It was nearly 4am when Detective Mark Kincaid eased his way into Sidney's hospital room, just as a pair of FBI agents was leaving. She thought, at first, that he was another in the revolving line of officers asking questions that she felt like she'd answered a million times, so it took her by surprise when he instead claimed the chair beside her bed, sighing heavily and holding out a cup of coffee.
She glanced over, sizing him up; the detective looked as tired as she felt, and she was on the brink of telling him that he probably needed the coffee more than she did when she realized he clutched a mostly-empty cup in his other hand.
(The hand in the sling from the wound that he'd suffered because of her.)
Alright then. She gave him her best attempt at a smile and murmured, "Thanks."
"I'm sorry they've been at this so long," he told her. "The docs have said you need sleep, but when you combine Sidney Prescott and a whole slew of Hollywood murders…"
"The cops' questions matter more than my urgent need for a few REM cycles. I get it." Sidney tested the coffee, pleased when she found that it wasn't half-bad. At least she wouldn't have to pretend to like it. "Did the doctors tell you to get some rest too, detective?"
"Detective?" he repeated. "What happened to, 'I'll call you Mark when you catch the killer'?"
Sidney smirked to herself and took another sip of coffee. "Technically I caught the killer. And you're avoiding the question, Mark."
He chuckled softly. "After a case ends like that, I'm never really able to sleep. Or if I do, I just wake up feeling like the living dead."
Feeling like the living dead. What a way to put it. "I get what you mean," she murmured. In fact, had Sidney ever stopped feeling that way, really? There seemed to be no better description for everything she'd done, everything she'd been since the death of her mother.
When Mark replied with, "I thought you might," it rang with an echo of his words back at the station – I think you know about being haunted – and it wasn't that she'd doubted him, exactly… Frankly, it was part of what made her feel like perhaps she could trust him in the first place. But now, more than then, she felt herself sinking into the shared affinity of it all.
The possibility that he saw her, and within that, the possibility that she might let him.
"So what, you caffeinate until you think you won't have bad dreams?"
"I caffeinate until I'm so tired that I won't have any dreams at all. At least for a little while."
Sidney swallowed hard, looking down at her lap so that she didn't feel like she had to look at him. "Sounds nice."

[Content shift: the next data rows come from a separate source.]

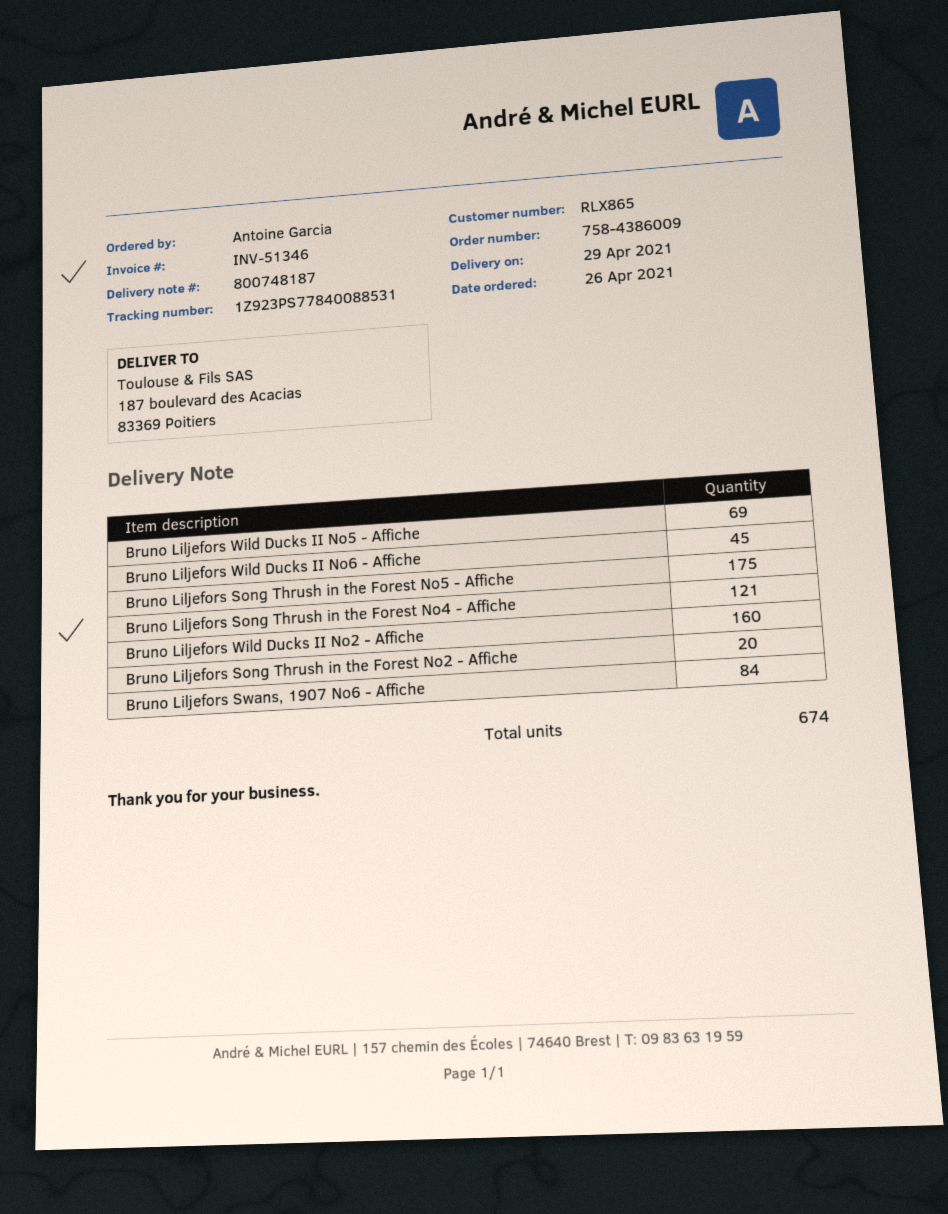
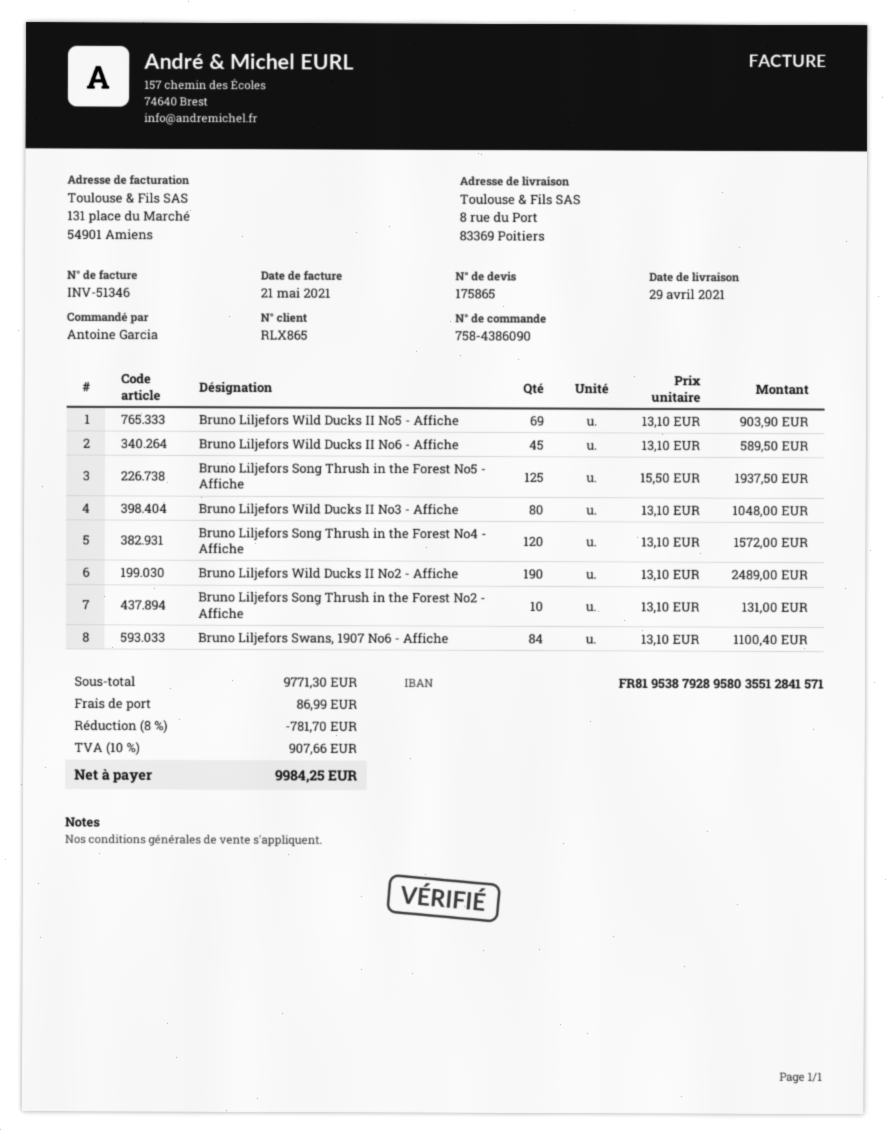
order number: 758-4386009 -> 758-4386090
ship to: 187 boulevard des Acacias, 83369 Poitiers -> 8 rue du Port, 83369 Poitiers
Bruno Liljefors Song Thrush in the Forest No5 - Affiche: 175 -> 125
Bruno Liljefors Song Thrush in the Forest No4 - Affiche: 121 -> 120
Bruno Liljefors Wild Ducks II No2 - Affiche: 160 -> 190
Bruno Liljefors Song Thrush in the Forest No2 - Affiche: 20 -> 10
Bruno Liljefors Wild Ducks II No3 - Affiche: none -> 80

"It's alright." Mark faltered there, and for a few long moments, silence settled over the hospital room. There was nothing awkward in it; on the contrary, it also gave Sidney a pleasant sort of sinking feeling. If she were to sit there with him for hours in that silence, it might not be too bad.
But she was the one who put spoke first. "I was thinking, once they let me out of here, I might try and track down those movies my mom was in. Some company might be nice, if you're up for it."
"Trying to stop being haunted?"
Sidney couldn't have said whether he was referring to her desire to stop hiding from the ghost of her mother, or her offer to do it with him—with people. Maybe she didn't know Mark all that well, but she looked up at him, and from the way he watched her over the rim of his coffee cup as he drained it, she suspected that he meant it as a little bit of both.
"Yeah, I'm trying," she murmured.
Mark nodded slowly while he digested this. Finally, he held out his cup for Sidney to cheers, which she did—holding his gaze all the while. "Count me in."
They both smiled, and looked away, and fell into another easy silence. Sidney didn't say it – didn't know how – but she didn't feel like the living dead at all, then.